===== Material for this exercise =====

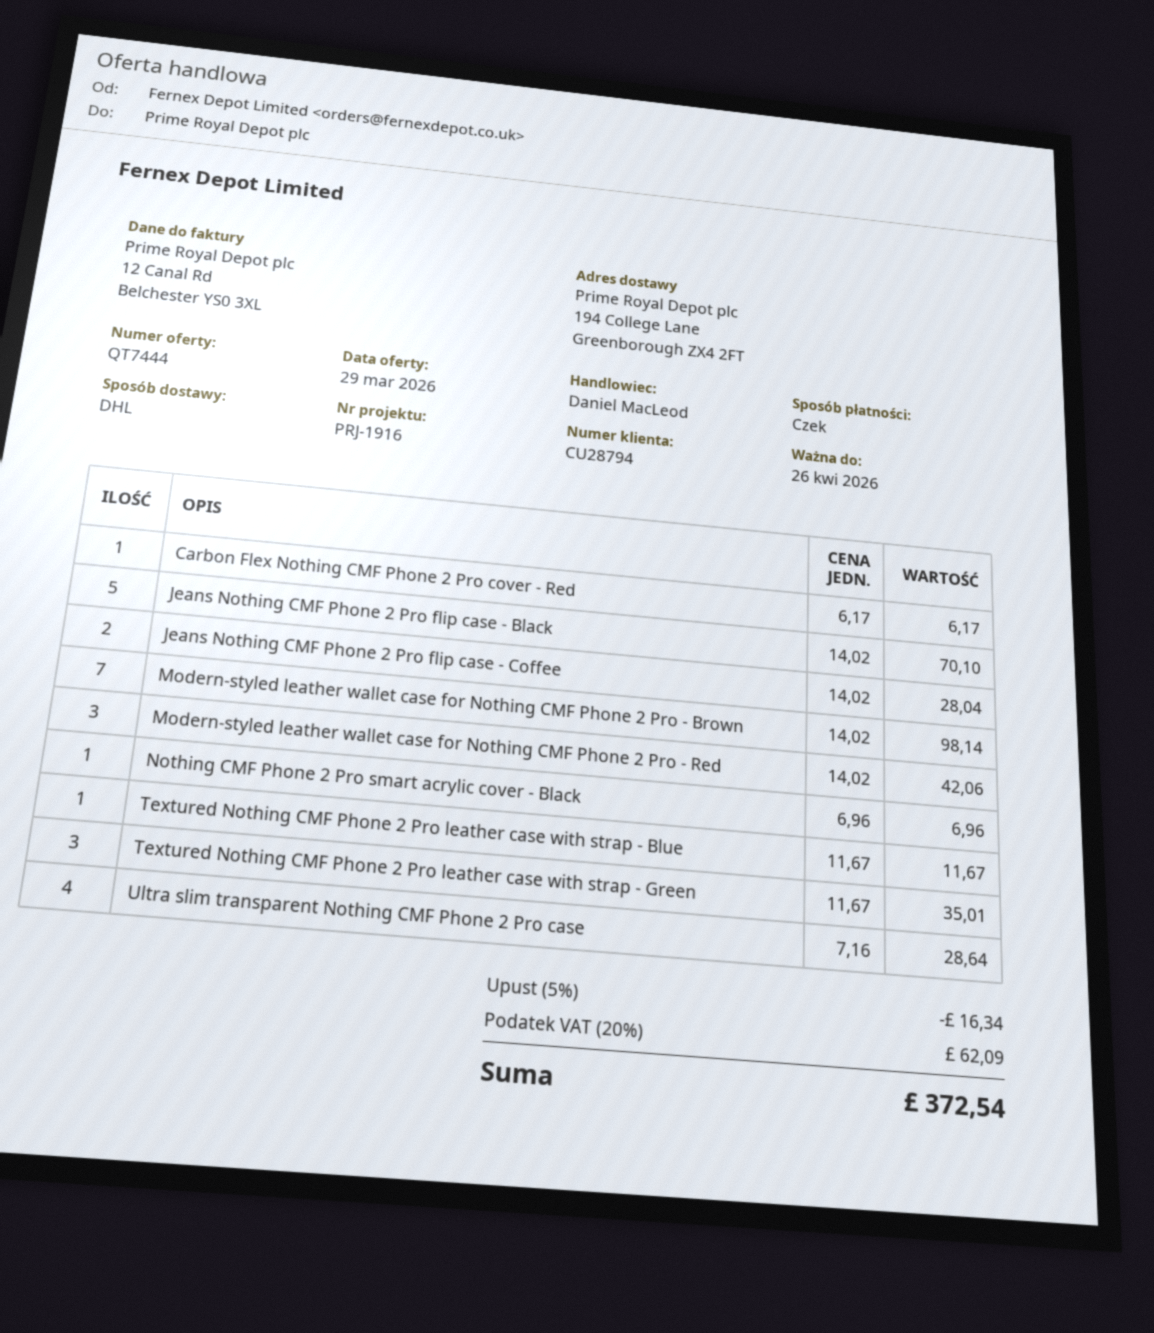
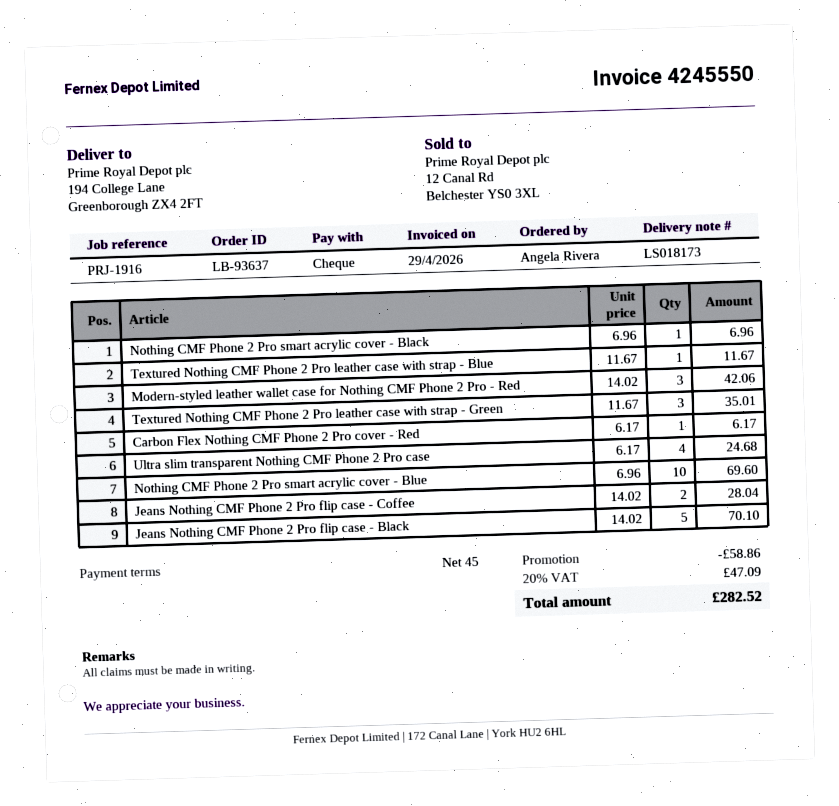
Modern-styled leather wallet case for Nothing CMF Phone 2 Pro - Brown: 7 x 14.02 = 98.14 -> none
Ultra slim transparent Nothing CMF Phone 2 Pro case: 4 x 7.16 = 28.64 -> 4 x 6.17 = 24.68
Nothing CMF Phone 2 Pro smart acrylic cover - Blue: none -> 10 x 6.96 = 69.60
discount: 16.34 -> 58.86
tax: 20% = 62.09 -> 20% = 47.09
total: 372.54 -> 282.52

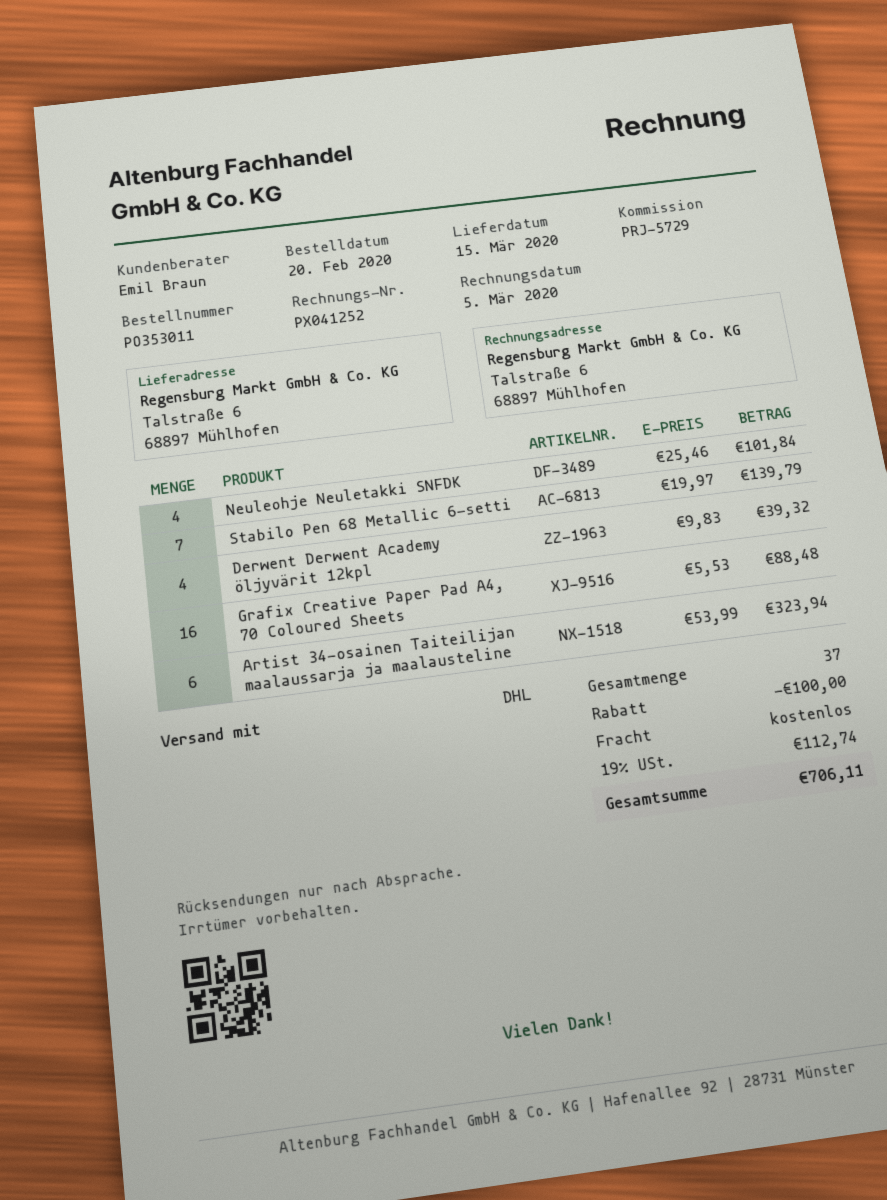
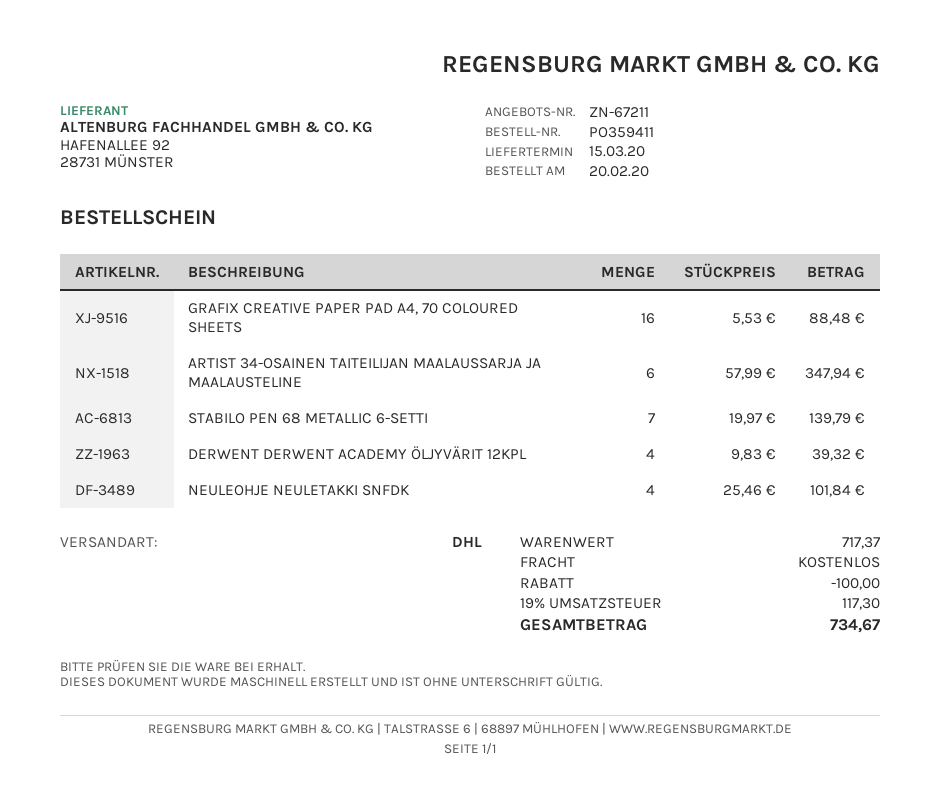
order number: PO353011 -> PO359411
Artist 34-osainen Taiteilijan maalaussarja ja maalausteline: 6 x 53.99 = 323.94 -> 6 x 57.99 = 347.94
tax: 19% = 112.74 -> 19% = 117.30
total: 706.11 -> 734.67

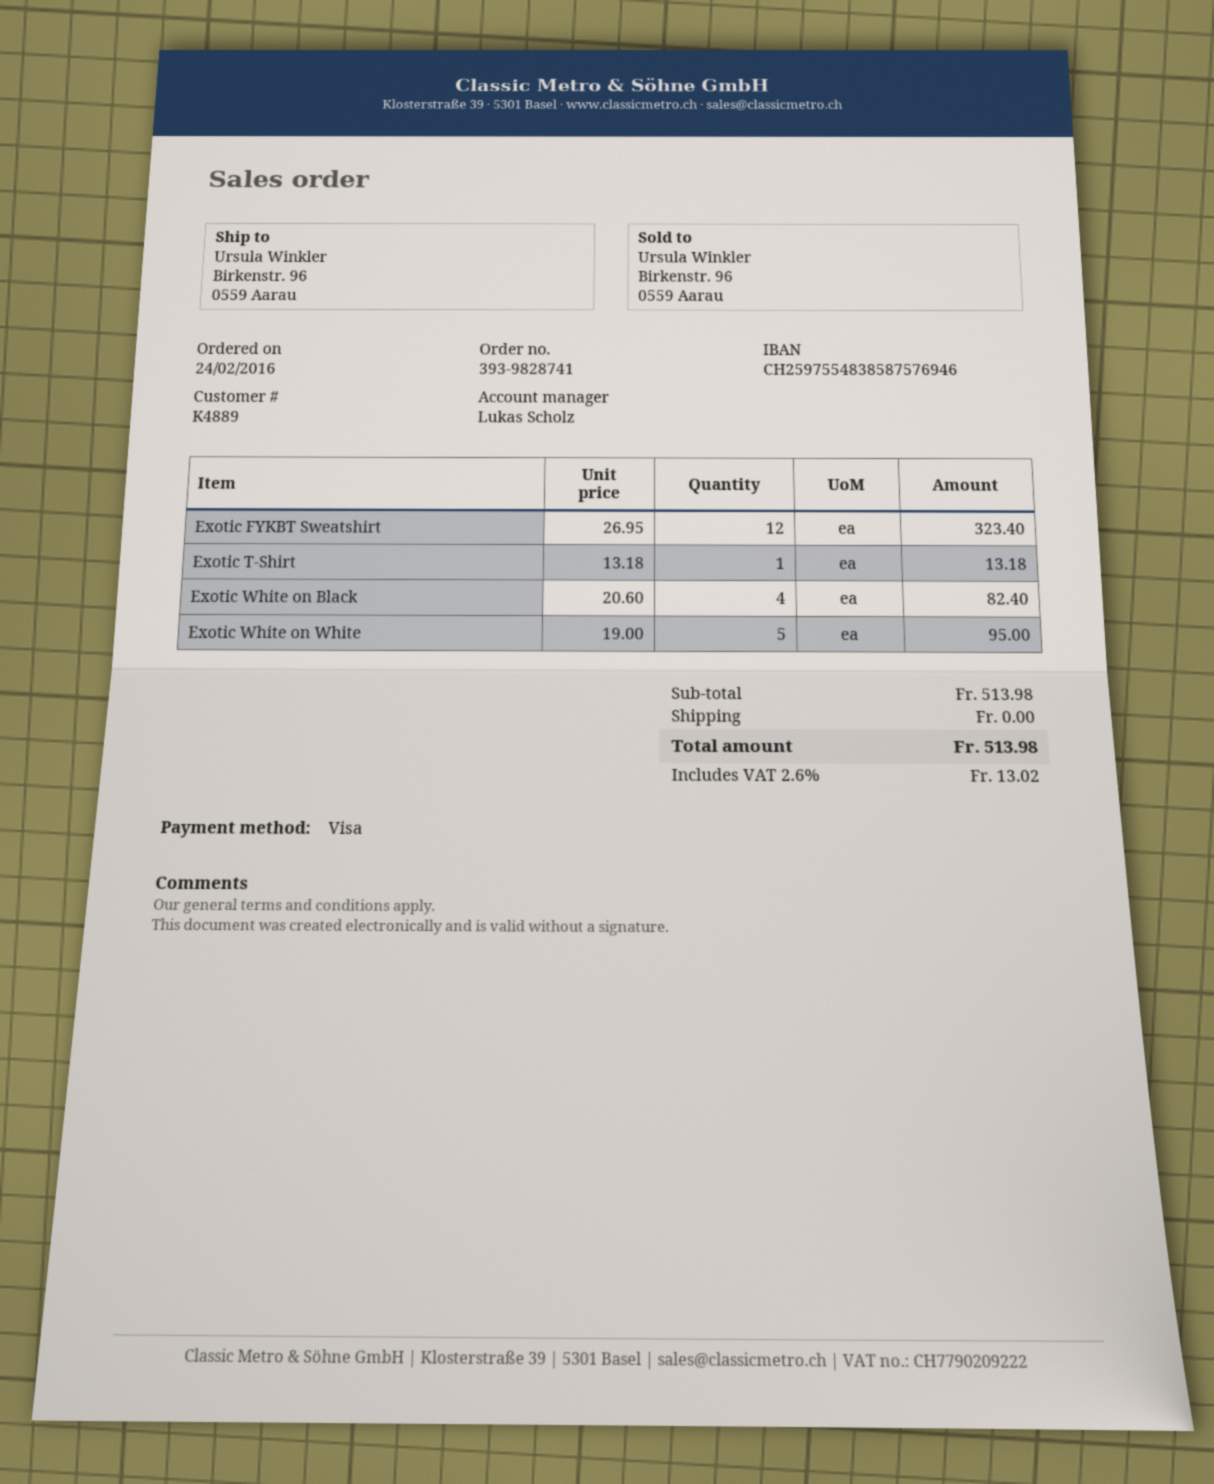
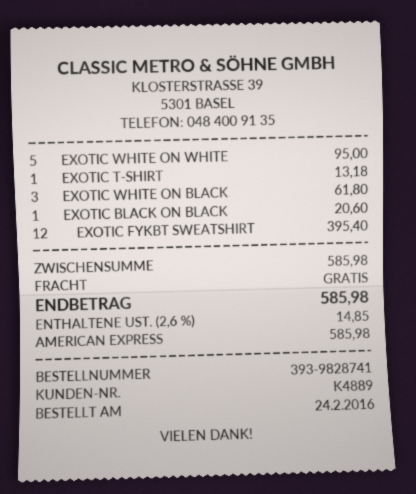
payment method: Visa -> American Express
Exotic FYKBT Sweatshirt: 12 for 323.40 -> 12 for 395.40
Exotic White on Black: 4 for 82.40 -> 3 for 61.80
EXOTIC BLACK ON BLACK: none -> 1 for 20.60
subtotal: 513.98 -> 585.98
tax: 2.6% = 13.02 -> 2.6% = 14.85
total: 513.98 -> 585.98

=====

:: What the task requires ::
Strip out the pictures and reproduce the remaining material above exactly.

:: Solution to this problem ::
Modern-styled leather wallet case for Nothing CMF Phone 2 Pro - Brown: 7 x 14.02 = 98.14 -> none
Ultra slim transparent Nothing CMF Phone 2 Pro case: 4 x 7.16 = 28.64 -> 4 x 6.17 = 24.68
Nothing CMF Phone 2 Pro smart acrylic cover - Blue: none -> 10 x 6.96 = 69.60
discount: 16.34 -> 58.86
tax: 20% = 62.09 -> 20% = 47.09
total: 372.54 -> 282.52

order number: PO353011 -> PO359411
Artist 34-osainen Taiteilijan maalaussarja ja maalausteline: 6 x 53.99 = 323.94 -> 6 x 57.99 = 347.94
tax: 19% = 112.74 -> 19% = 117.30
total: 706.11 -> 734.67

payment method: Visa -> American Express
Exotic FYKBT Sweatshirt: 12 for 323.40 -> 12 for 395.40
Exotic White on Black: 4 for 82.40 -> 3 for 61.80
EXOTIC BLACK ON BLACK: none -> 1 for 20.60
subtotal: 513.98 -> 585.98
tax: 2.6% = 13.02 -> 2.6% = 14.85
total: 513.98 -> 585.98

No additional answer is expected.